Then the function will revert when it sends ether to Mal. The call in the code above forwards 63 / 64 of the gas available (read more about this rule in our article on EIP 150), so there likely won’t be enough gas to complete the operation with only 1/64 of the gas left.

A smart contract can return a large memory array that consumes a lot of gas. Consider the following example

function largeReturn() public {

    // result might be extremely long!
    (book ok, bytes memory result) =     
        otherContract.call(abi.encodeWithSignature("foo()"));

    require(ok, "call failed");
}

Memory arrays use up quadratic amount of gas after 724 bytes, so a carefully chosen return data size can grief the caller.

Even if the variable result is not used, it is still copied to memory. If you want to restrict the return size to a certain amount, you can use assembly

function largeReturn() public {
    assembly {
        let ok := call(gas(), destinationAddress, value, dataOffset, dataSize, 0x00, 0x00);
        // nothing is copied to memory until you 
        // use returndatacopy()
    }
}

Deleting arrays that others can add to is also an denial of service vector

Although erasing storage is a gas-efficient operation, it still has a net cost. If an array becomes too long, it becomes impossible to delete. Here is a minimal example

contract VulnerableArray {

    address[] public stuff;

    function addSomething(address something) public {
        stuff.push(something);
    }

    // if stuff is too long, this will become undeletable due to
    // the gas cost
    function deleteEverything() public onlyOwner {
        delete stuff;
    }
}

ERC777, ERC721, and ERC1155 can also be griefing vectors

If a smart contract transfers tokens that have transfer hooks, an attacker can set up a contract that does not accept the token (it either does not have an onReceive function or programs the function to revert). This will make the token untransferable and cause the entire transaction to revert.

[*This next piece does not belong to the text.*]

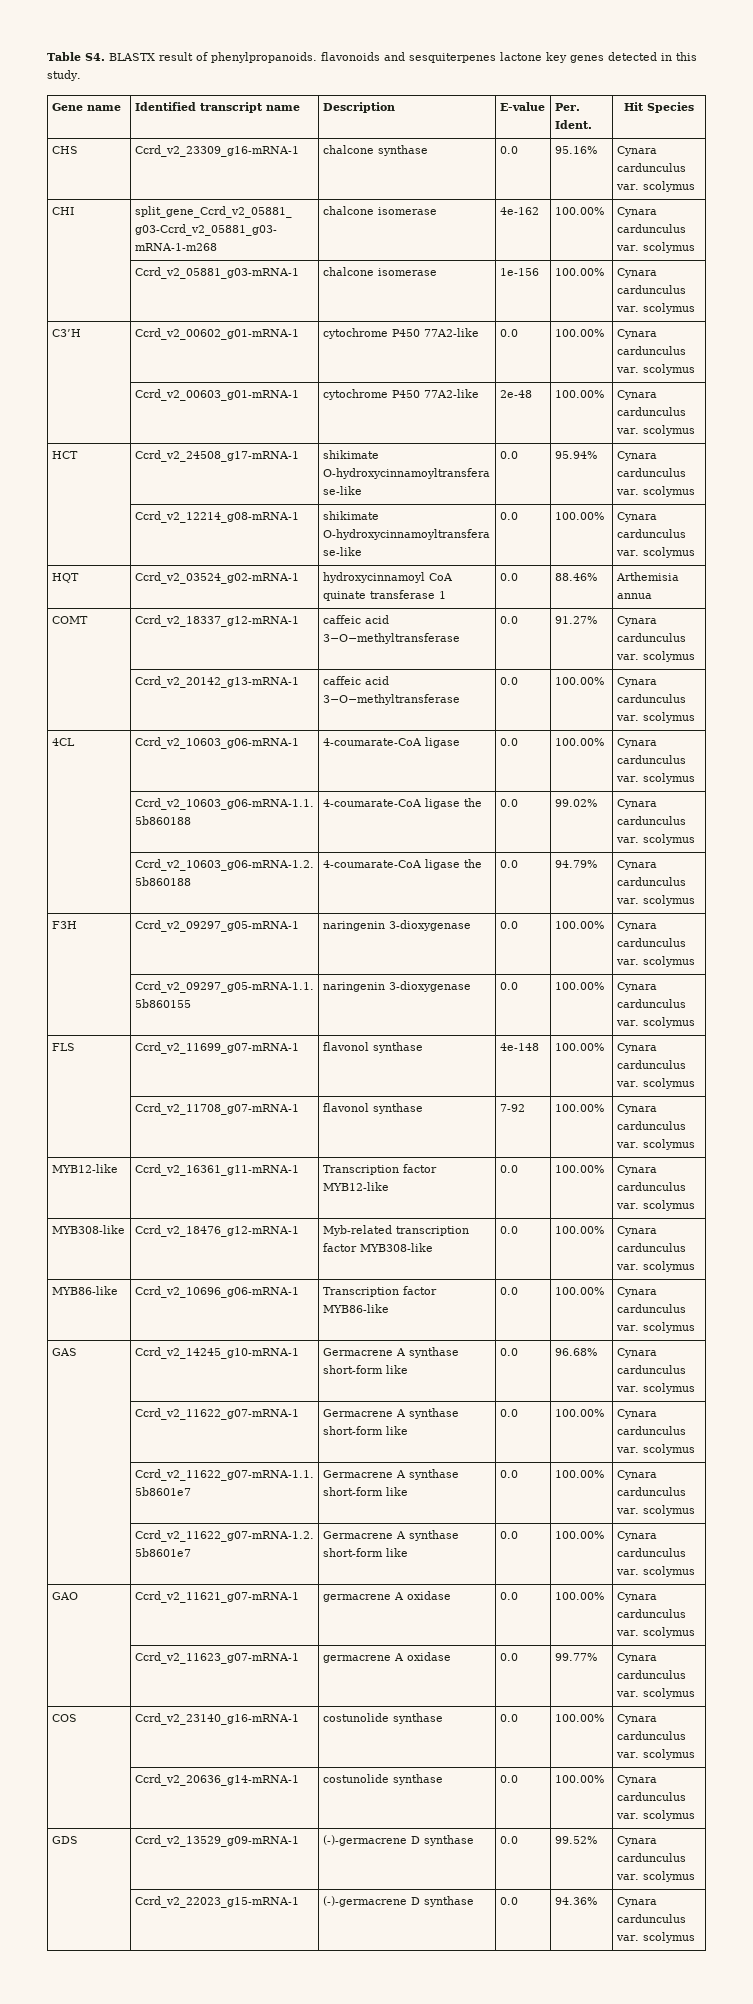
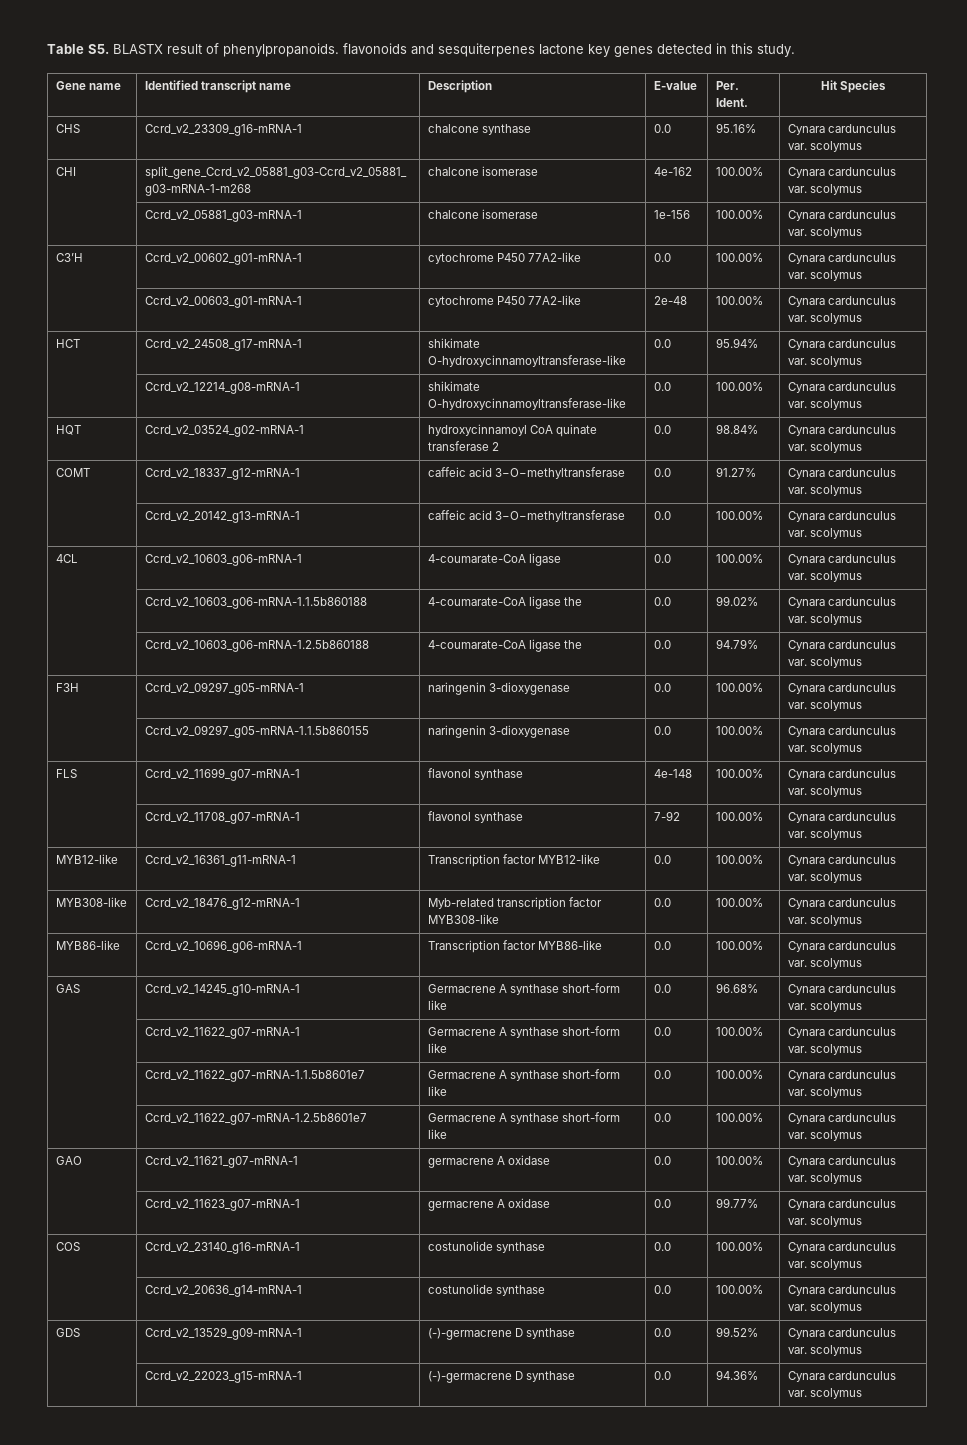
- Table S4. BLASTX result of phenylpropanoids. flavonoids and sesquiterpenes lactone key genes detected in this study.
+ Table S5. BLASTX result of phenylpropanoids. flavonoids and sesquiterpenes lactone key genes detected in this study.
- HQT | Ccrd_v2_03524_g02-mRNA-1 | hydroxycinnamoyl CoA quinate transferase 1 | 0.0 | 88.46% | Arthemisia annua
+ HQT | Ccrd_v2_03524_g02-mRNA-1 | hydroxycinnamoyl CoA quinate transferase 2 | 0.0 | 98.84% | Cynara cardunculus var. scolymus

Before using safeTransfer or transfer, consider the possibility that the receiver might force the transaction to revert.

contract Mal is IERC721Receiver, IERC1155Receiver, IERC777Receiver {

    // this will intercept any transfer hook
    fallback() external payable {

        // infinite loop uses up all the gas
        while (true) {

        }
    }

    // we could also selectively deny transactions
    function onERC721Received(address operator,
        address from,
        uint256 tokenId,
        bytes calldata data
    ) external returns (bytes4) {

        if (wakeUpChooseViolence()) {
            revert();
        }
        else {
            return IERC721Receiver.onERC721Received.selector;
        }
    }
}

Insecure Randomness

It is currently not possible to generate randomness securely with a single transaction on the blockchain. Blockchains need to be fully deterministic, otherwise distributed nodes would not be able to reach a consensus about the state. Because they are fully deterministic, any “random” number can be predicted. The following dice rolling function can be exploited.

contract UnsafeDice {
    function randomness() internal returns (uint256) {
        return keccak256(abi.encode(msg.sender, tx.origin, block.timestamp, tx.gasprice, blockhash(block.number - 1);
    }

    // our dice can land on one of {0,1,2,3,4,5}
    function rollDice() public payable {
        require(msg.value == 1 ether);

        if (randomness() % 6) == 5) {
            msg.sender.call{value: 2 ether}("");
        }
    }
}

contract ExploitDice {
    function randomness() internal returns (uint256) {
        return keccak256(abi.encode(msg.sender, tx.origin, block.timestamp, tx.gasprice, blockhash(block.number - 1);
    }

    function betSafely(IUnsafeDice game) public payable {
        if (randomness % 6) == 5)) {
            game.betSafely{value: 1 ether}()
        }

        // else don't do anything
    }
}

It doesn’t matter how you generate randomness because an attacker can replicate it exactly. Throwing in more sources of “entropy” such as the msg.sender, timestamp, etc won’t have any effect because the smart contract can measure it too.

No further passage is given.